I'm trying to evaluate the SNR of a respiration signal on Matlab environment, so the bandwidth considered is [0.04-1Hz]. The problem is that noise is overlapped on the signal, so I can't evaluate the power density of the separate component. My first idea is to consider the hypothesis of having only signal frequencies in the considered band and evaluate the SNR as the ratio between the power density in the band [0.04-1Hz] and the remaining one. What do you think ? How can I estimate the minimum SNR needed to detect the signal? I attached an example of my signal enter image description here
SNR should only be concerned within the spectrum of interest (Signal in Band to Noise in Band) as it is assumed that the rest can be filtered out(and that we would ultimately or could ultimately decimate down to Nyquist filtering out all upper frequency components in the process and provide reasonably sharp frequency selectivity at the lower sampling rate). For example, this is the reason we get an SNR advantage from oversampling: the quantization noise that is spread over the wider bandwidth is the same total quantization noise power, but we assume that we would of course filter out any of that noise not in band.

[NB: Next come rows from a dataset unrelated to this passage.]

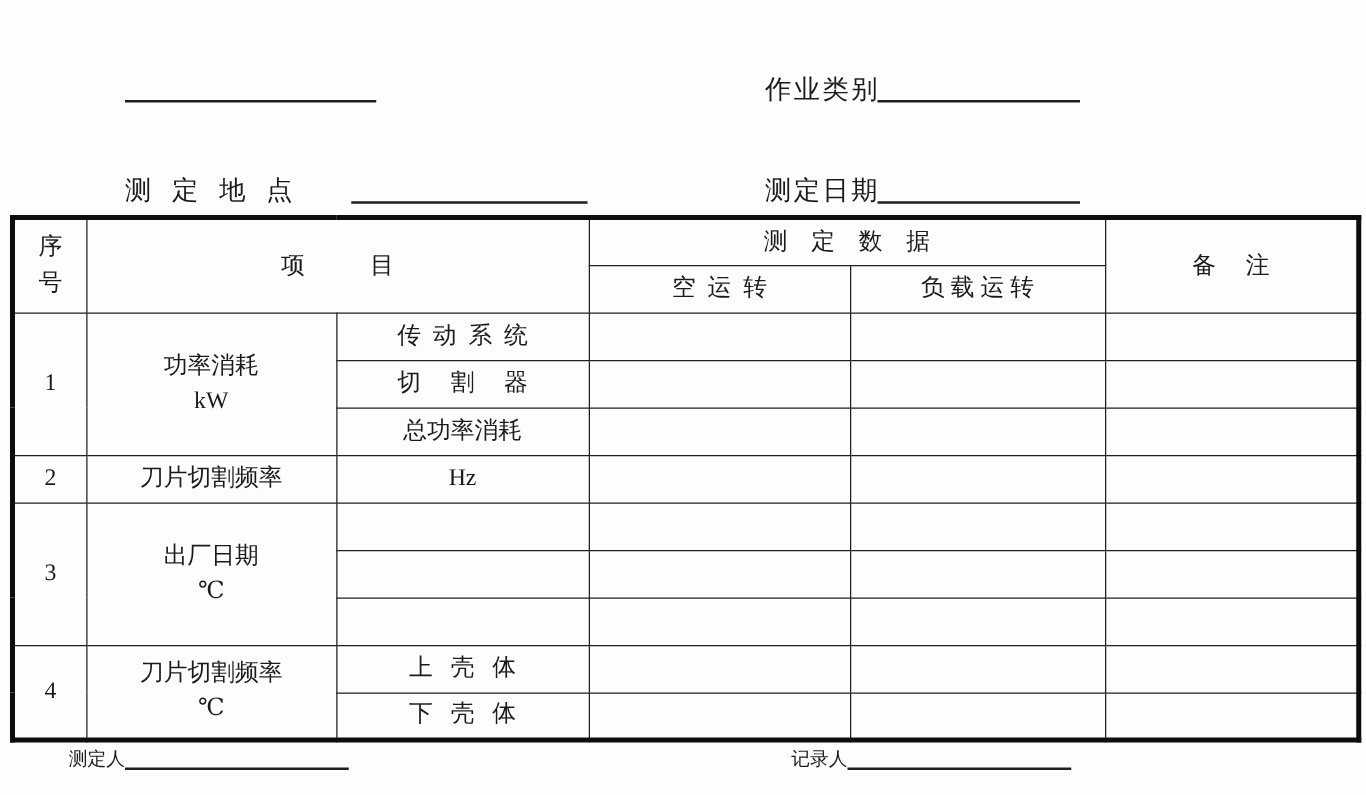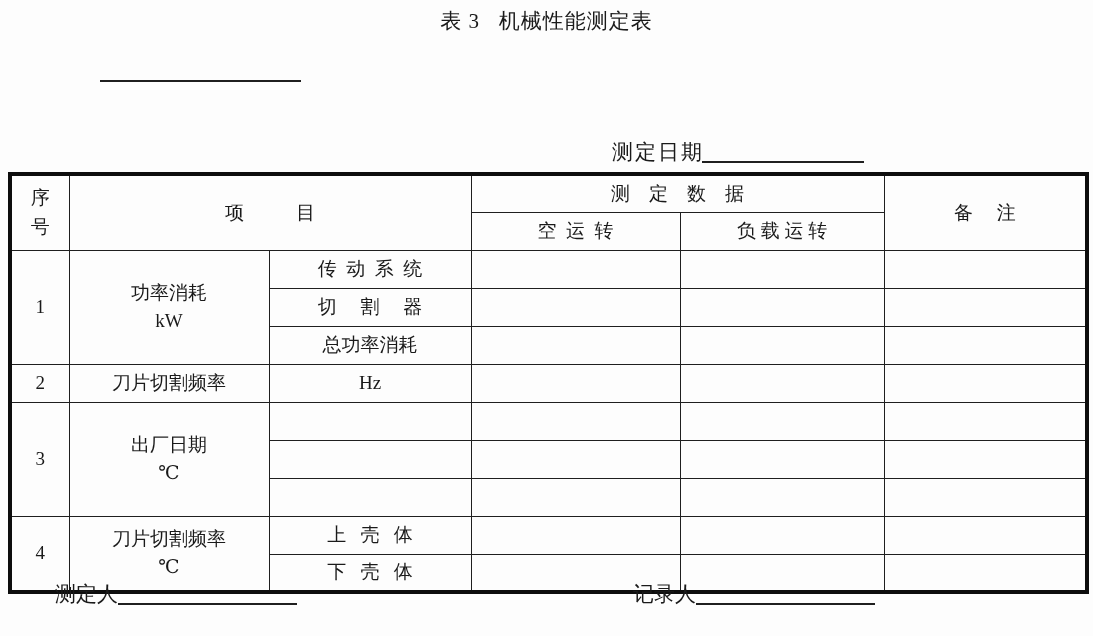--- a/index.html
+++ b/index.html
@@ -95,7 +95,6 @@
 
 <div class="page">
 
-  <div class="title">表 3   机械性能测定表</div>
 
   <div class="field-row f-left r1"><span class="blank bl-1"></span></div>
 

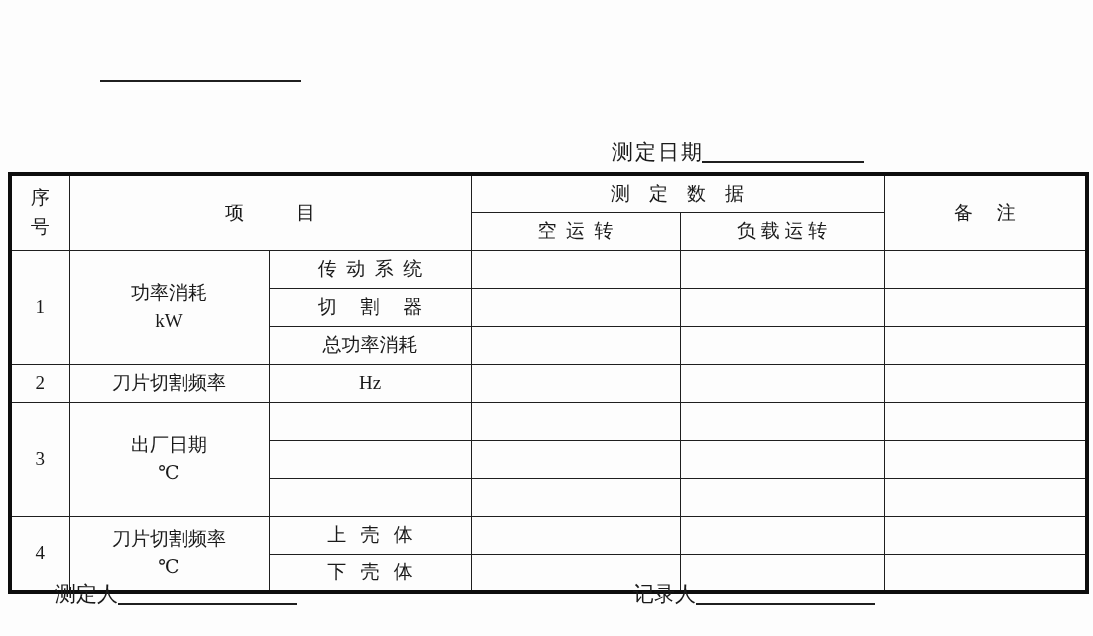--- a/index.html
+++ b/index.html
@@ -98,6 +98,7 @@
 
   <div class="field-row f-left r1"><span class="blank bl-1"></span></div>
 
+  <div class="field-row f-right r1"><span class="jlabel w-label-r">作业类别</span><span class="blank bl-r"></span></div>
   <div class="field-row f-right r3"><span class="jlabel w-label-r">测定日期</span><span class="blank bl-r"></span></div>
 
   <table class="form">

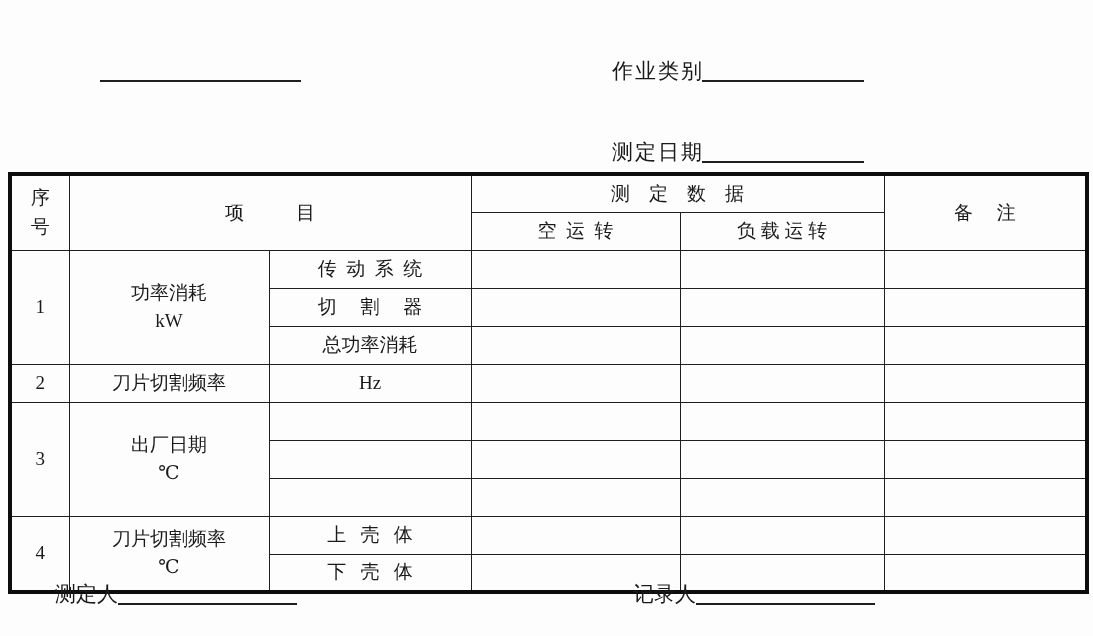--- a/index.html
+++ b/index.html
@@ -97,6 +97,7 @@
 
 
   <div class="field-row f-left r1"><span class="blank bl-1"></span></div>
+  <div class="field-row f-left r3"><span class="jlabel w-label-l3">测定地点</span><span class="blank bl-3"></span></div>
 
   <div class="field-row f-right r1"><span class="jlabel w-label-r">作业类别</span><span class="blank bl-r"></span></div>
   <div class="field-row f-right r3"><span class="jlabel w-label-r">测定日期</span><span class="blank bl-r"></span></div>

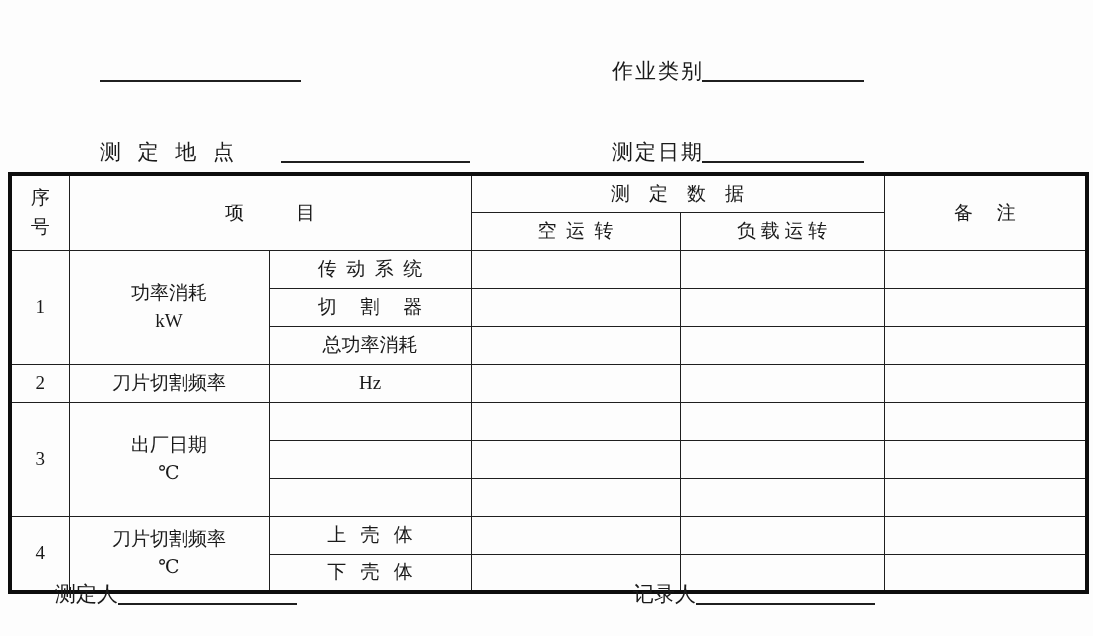--- a/index.html
+++ b/index.html
@@ -81,9 +81,9 @@
   table.form tr { height: 38px; }
   .footer-row {
     position: absolute;
-    top: 581px;
+    top: 595px;
     height: 32px;
-    font-size: 21px;
+    font-size: 15px;
     white-space: pre;
     line-height: 27px;
   }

Once the spectrum for the band of frequencies is established, we will need either the signal with little to know noise, or the noise with little to no signal, in order to get any reasonable estimation of the SNR, or come up with some other isolation metric between signal and noise but using the spectrum won’t work without further information (such as any statistics or characteristics of the noise such can we asssume the noise will only be additive white Gaussian noise (AWGN)?. The horizontal axis as given by the OP is not clear what the frequency is (is this frequency or bin number?), but showing the spectrum in band specifically would help further to establish this.
Two approaches for measurement are to either capture the signal without the source present (if we don't have access to the clean source), or capture the signal right at the source if it can have a much higher SNR at that access point. With this the correlation coefficient can be used for accurate in-band SNR computation:
With a capture of noise alone, filter both captures to the band of interest and then compare the power in the two to get Signal + Noise compared to Noise. The ratio of the two would be S/N + 1.
Below is an example of a spectrum where we could reasonably make an SNR estimation from the data directly to the extent we can assume that the same noise density that is out of band and can be separately measured and extends within the bandwidth of the signal with the same noise density, in this case we can filter the signal bandwidth alone to measure Signal + Noise and then filter the upper spectrum where only noise exists to measure the Noise. Converting this to a noise density (Noise Power /Hz) is easiest for this purpose. This is an example of an approach to do what is noted as required above with a single data capture; as we can establish some information about the noise that can be separately measured within the given spectrum.